Of the functions that we do not have in our package we have chosen not to include the getHotTags function as this API method does not work Flickr side and will only ever return the same result regardless off the arguments. With the other two, flickrAPI doesn’t utilise the full range of arguments available to the calls (for example the getPhotos function in flickrAPI only has one augment, whereas the API method has many more). If you deem it necessary to include these functions I will add them to this package with the greater functionality available on the API.
Besides that – our package has additional API methods, including downloading images, getting the top tags for locations and assessing related tags. Our package also has some quality of life benefits, such as storing you API key so that you do not have to enter it as an argument to the functions every time.
I will now add the option to search for a photos data via its ID number to the photosearch function, as well as adding the two other functions.
Hi @noamross, to address the issues you raised I have now updated the package to include the functionality that flickrAPI included that we originally did not. Our package can now:
get_photoinfo
functionget_exif
functionphoto_search
functionI have also updated testing, docs and vingettes to match these updates.
I believe our package now covers the complete functionality of flickrAPI, whilst providing additional functions and returning the data in a more complete way. I hope these resolves the issue and the package can be considered for submission. Kindest regards, Nathan
Great, thanks you @nfox29. @sckott will be your editor.

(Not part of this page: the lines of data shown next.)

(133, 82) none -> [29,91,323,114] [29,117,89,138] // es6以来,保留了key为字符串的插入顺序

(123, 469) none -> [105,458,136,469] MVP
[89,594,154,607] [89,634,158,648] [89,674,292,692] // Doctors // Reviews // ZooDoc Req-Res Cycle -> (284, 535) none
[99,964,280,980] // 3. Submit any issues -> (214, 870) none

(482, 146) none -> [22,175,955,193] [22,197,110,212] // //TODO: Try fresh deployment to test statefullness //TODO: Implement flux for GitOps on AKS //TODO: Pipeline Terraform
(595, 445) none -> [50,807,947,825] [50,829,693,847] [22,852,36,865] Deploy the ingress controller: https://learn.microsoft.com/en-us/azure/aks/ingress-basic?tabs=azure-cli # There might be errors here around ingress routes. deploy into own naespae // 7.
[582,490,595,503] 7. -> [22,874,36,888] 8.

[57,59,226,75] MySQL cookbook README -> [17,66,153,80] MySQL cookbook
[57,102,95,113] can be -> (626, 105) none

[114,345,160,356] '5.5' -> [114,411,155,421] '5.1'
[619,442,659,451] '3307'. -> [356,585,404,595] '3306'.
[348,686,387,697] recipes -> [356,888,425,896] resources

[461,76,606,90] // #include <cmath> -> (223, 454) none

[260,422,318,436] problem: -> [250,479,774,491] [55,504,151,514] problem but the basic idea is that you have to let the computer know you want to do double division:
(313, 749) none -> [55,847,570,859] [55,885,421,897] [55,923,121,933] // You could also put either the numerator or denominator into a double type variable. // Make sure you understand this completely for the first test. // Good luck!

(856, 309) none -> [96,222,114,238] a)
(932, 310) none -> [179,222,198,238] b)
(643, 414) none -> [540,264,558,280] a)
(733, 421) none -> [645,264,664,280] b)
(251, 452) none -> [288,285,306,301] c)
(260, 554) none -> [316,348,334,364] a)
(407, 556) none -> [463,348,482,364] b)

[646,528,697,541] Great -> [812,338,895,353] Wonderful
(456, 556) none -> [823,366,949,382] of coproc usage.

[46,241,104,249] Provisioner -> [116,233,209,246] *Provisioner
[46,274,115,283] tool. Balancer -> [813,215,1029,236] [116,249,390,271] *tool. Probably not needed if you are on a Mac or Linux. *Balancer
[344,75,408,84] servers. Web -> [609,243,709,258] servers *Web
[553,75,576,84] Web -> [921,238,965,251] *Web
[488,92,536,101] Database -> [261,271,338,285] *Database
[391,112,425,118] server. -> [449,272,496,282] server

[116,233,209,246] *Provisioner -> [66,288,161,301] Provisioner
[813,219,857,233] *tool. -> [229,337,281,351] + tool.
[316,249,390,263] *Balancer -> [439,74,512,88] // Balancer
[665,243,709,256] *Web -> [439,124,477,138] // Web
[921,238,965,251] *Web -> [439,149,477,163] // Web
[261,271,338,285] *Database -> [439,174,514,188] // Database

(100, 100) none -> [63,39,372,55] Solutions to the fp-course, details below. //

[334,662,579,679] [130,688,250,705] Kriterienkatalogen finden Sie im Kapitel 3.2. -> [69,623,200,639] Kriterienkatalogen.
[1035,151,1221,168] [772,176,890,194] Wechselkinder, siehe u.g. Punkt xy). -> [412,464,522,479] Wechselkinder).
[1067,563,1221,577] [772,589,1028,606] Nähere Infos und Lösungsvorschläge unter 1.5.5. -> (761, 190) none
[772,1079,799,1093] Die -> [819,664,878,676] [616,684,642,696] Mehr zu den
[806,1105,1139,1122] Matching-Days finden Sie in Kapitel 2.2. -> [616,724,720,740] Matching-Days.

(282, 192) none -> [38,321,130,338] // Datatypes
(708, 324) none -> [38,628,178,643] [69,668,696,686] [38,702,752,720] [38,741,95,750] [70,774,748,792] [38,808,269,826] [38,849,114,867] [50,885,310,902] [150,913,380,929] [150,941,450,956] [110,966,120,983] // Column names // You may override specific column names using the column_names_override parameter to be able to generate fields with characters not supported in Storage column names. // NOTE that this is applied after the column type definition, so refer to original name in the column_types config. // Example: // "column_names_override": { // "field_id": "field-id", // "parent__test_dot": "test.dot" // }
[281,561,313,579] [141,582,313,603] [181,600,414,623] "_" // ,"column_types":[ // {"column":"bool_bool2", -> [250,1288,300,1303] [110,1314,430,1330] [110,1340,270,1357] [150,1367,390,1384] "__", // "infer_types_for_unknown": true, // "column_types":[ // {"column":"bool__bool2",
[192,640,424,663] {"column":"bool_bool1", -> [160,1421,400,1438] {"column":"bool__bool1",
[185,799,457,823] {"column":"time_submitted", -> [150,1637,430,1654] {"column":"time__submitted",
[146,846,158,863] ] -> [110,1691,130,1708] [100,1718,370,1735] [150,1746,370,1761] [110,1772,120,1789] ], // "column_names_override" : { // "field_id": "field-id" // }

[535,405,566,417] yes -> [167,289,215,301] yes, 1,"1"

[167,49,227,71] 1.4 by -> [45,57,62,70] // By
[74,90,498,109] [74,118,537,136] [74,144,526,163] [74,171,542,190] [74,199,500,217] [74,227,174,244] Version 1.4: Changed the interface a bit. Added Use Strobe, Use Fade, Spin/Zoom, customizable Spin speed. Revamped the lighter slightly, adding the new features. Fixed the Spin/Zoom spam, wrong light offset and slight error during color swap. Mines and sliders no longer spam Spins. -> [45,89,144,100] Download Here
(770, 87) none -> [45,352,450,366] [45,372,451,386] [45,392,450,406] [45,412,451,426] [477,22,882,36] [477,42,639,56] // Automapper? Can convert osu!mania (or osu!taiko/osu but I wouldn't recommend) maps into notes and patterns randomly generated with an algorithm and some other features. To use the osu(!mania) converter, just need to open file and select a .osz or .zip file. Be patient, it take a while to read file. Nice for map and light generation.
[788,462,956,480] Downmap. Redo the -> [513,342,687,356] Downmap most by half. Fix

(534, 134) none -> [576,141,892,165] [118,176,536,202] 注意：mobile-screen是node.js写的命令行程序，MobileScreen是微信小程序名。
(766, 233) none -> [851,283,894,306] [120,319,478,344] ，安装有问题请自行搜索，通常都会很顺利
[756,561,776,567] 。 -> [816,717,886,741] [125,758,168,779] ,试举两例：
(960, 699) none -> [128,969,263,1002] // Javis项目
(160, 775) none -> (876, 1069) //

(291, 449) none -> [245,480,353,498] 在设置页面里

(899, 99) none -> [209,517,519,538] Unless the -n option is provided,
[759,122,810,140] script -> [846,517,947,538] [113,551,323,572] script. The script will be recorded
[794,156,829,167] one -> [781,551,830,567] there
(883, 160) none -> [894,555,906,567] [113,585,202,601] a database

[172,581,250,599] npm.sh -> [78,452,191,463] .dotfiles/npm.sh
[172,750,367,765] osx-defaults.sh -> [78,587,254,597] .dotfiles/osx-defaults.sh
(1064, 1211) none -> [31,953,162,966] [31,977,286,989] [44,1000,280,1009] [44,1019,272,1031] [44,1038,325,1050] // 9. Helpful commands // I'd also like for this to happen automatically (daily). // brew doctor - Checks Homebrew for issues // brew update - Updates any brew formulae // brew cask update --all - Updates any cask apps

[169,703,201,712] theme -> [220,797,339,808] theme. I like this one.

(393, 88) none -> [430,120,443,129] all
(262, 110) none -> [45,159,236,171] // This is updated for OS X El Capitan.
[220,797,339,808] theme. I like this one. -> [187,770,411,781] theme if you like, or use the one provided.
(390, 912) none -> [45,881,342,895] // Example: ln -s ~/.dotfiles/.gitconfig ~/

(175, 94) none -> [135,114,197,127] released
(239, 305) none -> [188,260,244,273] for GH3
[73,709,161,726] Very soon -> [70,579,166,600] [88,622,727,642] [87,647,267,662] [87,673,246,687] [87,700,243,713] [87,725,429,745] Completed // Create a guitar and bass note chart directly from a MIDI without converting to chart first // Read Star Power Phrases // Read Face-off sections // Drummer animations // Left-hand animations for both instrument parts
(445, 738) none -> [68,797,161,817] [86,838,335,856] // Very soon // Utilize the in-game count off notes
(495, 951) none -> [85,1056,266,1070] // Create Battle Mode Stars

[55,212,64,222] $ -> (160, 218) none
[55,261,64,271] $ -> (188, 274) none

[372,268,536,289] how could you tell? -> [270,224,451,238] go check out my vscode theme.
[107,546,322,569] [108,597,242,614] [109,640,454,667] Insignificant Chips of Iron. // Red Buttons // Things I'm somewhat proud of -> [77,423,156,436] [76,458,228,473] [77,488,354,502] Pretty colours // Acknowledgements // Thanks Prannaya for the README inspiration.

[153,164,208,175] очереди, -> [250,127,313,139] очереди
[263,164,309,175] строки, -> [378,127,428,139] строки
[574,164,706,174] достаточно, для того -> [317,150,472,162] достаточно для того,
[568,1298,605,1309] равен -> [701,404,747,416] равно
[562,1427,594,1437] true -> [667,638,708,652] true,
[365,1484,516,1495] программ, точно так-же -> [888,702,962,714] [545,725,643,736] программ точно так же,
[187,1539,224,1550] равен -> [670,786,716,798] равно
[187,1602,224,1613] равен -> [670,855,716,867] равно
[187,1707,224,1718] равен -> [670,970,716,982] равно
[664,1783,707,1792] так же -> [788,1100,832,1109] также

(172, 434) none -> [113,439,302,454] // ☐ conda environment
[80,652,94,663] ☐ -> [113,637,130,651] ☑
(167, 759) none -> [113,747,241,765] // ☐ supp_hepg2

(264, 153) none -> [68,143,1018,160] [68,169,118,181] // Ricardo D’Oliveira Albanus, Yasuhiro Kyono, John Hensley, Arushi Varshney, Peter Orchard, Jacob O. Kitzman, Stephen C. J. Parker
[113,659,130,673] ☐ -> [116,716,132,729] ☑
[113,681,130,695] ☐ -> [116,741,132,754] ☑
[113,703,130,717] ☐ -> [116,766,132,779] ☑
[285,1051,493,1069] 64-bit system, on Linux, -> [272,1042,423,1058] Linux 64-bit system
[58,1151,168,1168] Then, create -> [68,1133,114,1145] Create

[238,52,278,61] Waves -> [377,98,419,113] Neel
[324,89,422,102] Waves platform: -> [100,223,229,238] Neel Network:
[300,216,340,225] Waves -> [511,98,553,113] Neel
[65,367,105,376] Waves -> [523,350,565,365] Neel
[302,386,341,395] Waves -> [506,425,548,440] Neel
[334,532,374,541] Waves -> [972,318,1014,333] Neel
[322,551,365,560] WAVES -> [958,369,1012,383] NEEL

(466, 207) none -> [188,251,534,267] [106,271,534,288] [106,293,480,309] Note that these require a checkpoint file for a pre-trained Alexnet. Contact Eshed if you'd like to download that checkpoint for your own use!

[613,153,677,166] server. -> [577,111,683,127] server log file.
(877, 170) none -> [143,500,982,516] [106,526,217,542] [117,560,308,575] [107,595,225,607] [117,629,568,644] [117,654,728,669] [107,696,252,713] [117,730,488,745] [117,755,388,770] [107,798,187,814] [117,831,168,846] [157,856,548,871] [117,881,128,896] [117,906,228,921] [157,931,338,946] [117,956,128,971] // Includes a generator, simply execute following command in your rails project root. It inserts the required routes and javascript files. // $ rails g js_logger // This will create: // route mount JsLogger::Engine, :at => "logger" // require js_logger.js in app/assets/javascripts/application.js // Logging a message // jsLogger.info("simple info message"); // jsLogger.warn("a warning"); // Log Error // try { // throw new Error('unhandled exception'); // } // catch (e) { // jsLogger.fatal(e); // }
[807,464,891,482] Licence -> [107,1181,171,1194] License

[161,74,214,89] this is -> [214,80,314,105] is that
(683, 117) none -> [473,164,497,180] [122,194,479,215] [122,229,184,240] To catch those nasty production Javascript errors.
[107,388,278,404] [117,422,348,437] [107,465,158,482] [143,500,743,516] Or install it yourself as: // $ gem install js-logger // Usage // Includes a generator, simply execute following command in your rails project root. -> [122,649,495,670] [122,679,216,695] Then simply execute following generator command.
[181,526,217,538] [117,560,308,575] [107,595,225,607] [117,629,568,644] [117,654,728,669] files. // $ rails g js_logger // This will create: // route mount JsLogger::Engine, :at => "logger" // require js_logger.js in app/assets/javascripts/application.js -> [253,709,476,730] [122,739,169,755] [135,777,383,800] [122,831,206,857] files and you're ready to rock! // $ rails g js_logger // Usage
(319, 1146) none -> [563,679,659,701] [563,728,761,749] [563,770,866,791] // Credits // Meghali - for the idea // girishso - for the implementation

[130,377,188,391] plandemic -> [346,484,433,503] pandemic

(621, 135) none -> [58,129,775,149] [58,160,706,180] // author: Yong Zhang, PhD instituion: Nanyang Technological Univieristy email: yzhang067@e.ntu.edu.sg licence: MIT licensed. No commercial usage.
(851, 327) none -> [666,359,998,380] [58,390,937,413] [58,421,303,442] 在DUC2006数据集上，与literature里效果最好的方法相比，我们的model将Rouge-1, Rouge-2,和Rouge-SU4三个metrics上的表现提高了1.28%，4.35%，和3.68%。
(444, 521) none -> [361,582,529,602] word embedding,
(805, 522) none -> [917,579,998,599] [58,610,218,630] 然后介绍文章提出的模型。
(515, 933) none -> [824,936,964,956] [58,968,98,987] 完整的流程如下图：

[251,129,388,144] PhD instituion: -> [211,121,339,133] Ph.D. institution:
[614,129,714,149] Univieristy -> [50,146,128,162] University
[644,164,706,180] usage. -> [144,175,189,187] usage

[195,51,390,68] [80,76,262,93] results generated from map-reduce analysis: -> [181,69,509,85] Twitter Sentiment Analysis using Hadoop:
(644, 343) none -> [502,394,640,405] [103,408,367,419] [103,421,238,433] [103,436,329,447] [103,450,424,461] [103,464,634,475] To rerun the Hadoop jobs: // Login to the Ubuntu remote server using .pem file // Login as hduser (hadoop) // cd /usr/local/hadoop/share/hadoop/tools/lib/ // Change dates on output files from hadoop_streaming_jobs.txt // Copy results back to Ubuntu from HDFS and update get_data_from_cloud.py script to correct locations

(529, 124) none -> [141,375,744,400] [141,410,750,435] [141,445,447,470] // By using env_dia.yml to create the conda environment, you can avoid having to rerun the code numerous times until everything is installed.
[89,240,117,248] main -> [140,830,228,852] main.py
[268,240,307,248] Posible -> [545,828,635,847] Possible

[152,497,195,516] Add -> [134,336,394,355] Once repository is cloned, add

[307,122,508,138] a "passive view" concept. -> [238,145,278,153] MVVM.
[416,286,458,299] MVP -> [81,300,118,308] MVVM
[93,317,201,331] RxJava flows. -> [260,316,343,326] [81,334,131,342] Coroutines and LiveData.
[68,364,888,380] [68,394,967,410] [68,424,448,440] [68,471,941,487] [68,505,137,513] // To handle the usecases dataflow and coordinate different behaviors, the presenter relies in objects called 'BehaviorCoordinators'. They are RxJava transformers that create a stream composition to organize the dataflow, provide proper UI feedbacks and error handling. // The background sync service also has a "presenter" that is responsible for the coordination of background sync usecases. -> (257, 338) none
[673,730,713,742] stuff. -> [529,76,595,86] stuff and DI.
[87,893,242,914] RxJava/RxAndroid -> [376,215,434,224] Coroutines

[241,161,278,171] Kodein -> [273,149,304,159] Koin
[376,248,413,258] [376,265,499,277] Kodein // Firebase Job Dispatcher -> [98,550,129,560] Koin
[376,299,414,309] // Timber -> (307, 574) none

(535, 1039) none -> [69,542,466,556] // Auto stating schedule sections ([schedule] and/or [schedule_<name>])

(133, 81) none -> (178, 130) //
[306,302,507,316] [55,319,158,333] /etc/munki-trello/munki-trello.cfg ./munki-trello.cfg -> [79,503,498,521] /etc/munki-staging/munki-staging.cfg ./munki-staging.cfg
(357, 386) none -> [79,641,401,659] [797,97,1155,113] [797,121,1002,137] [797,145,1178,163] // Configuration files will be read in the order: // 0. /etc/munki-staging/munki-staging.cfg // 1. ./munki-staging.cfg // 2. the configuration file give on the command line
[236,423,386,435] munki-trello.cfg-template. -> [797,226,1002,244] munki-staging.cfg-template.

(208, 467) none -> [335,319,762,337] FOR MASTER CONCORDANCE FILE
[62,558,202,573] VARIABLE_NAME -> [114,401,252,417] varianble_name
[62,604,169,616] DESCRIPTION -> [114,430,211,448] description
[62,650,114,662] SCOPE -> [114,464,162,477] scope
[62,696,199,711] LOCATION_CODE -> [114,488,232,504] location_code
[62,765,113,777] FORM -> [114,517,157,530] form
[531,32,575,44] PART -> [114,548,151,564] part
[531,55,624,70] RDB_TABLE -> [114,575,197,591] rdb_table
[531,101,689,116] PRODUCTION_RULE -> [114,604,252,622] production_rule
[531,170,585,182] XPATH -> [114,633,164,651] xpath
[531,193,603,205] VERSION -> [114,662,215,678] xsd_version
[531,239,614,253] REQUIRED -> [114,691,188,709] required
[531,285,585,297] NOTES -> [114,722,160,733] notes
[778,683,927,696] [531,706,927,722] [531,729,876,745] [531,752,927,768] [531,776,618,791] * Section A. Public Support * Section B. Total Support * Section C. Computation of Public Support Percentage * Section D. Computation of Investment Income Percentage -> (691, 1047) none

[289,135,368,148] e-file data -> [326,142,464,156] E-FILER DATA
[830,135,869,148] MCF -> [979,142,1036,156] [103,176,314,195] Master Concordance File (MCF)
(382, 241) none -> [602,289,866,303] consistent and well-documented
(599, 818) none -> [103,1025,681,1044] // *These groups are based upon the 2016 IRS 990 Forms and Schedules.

Thanks for your submission @nfox29 !
License: you have GPL
in your license file. I'm not sure I've seen that before. I usually see GPL-2, GPL-3, etc. - see https://cran.r-project.org/doc/manuals/r-release/R-exts.html#Licensing - Did you mean GPL
per se?
Here's the output from goodpractice. If you haven't used goodpractice
it's an R package that checks a number of things with another package - most of which we agree with and want authors to follow. You don't need to address these now, it's info for reviewers to use to get started.
── GP photosearcher ─────
It is good practice to
✖ write unit tests for all functions, and all package code in general. 68% of code lines are covered by test
cases.
R/download_images.R:81:NA
R/download_images.R:82:NA
R/download_images.R:83:NA
R/download_images.R:136:NA
R/download_images.R:137:NA
... and 121 more lines
✖ avoid long code lines, it is bad for readability. Also, many people prefer editor windows that are about
80 characters wide. Try make your lines shorter than 80 characters
R/photo_search.R:108:1
R/photo_search.R:180:1
R/photo_search.R:184:1
R/photo_search.R:190:1
R/utils.R:32:1
... and 1 more lines
───────────
Seeking reviewers now 🕐
Reviewers:
Thanks @sckott to address your comments I have fixed the line length issues. The reason currently some lines aren't covered by tests is due to a Flickr side issue. Currently anything that requires a Flickr location identifier does not work. Therefore both the location_tags
and find_place
functions do not work, as well as searching for photographs with a woeID using the photo_search
function. Because of this any test that are related to those functions are currently being skipped until Flickr resolves the issue. More generally there are also a few lines of code that catch errors that I can not replicated in tests.
Kindest, Nathan
thanks
reviewers assigned: @monicagerber @zkamvar
Hi @nfox29! 👋 I have a question about getting started with your package. In the README, you write:
The package requires a valid API key from the Flickr development page. The first time you call a function from the package, you will be prompted to create and enter your API key. The API key will then be saved as a .txt file and be called when using any other function.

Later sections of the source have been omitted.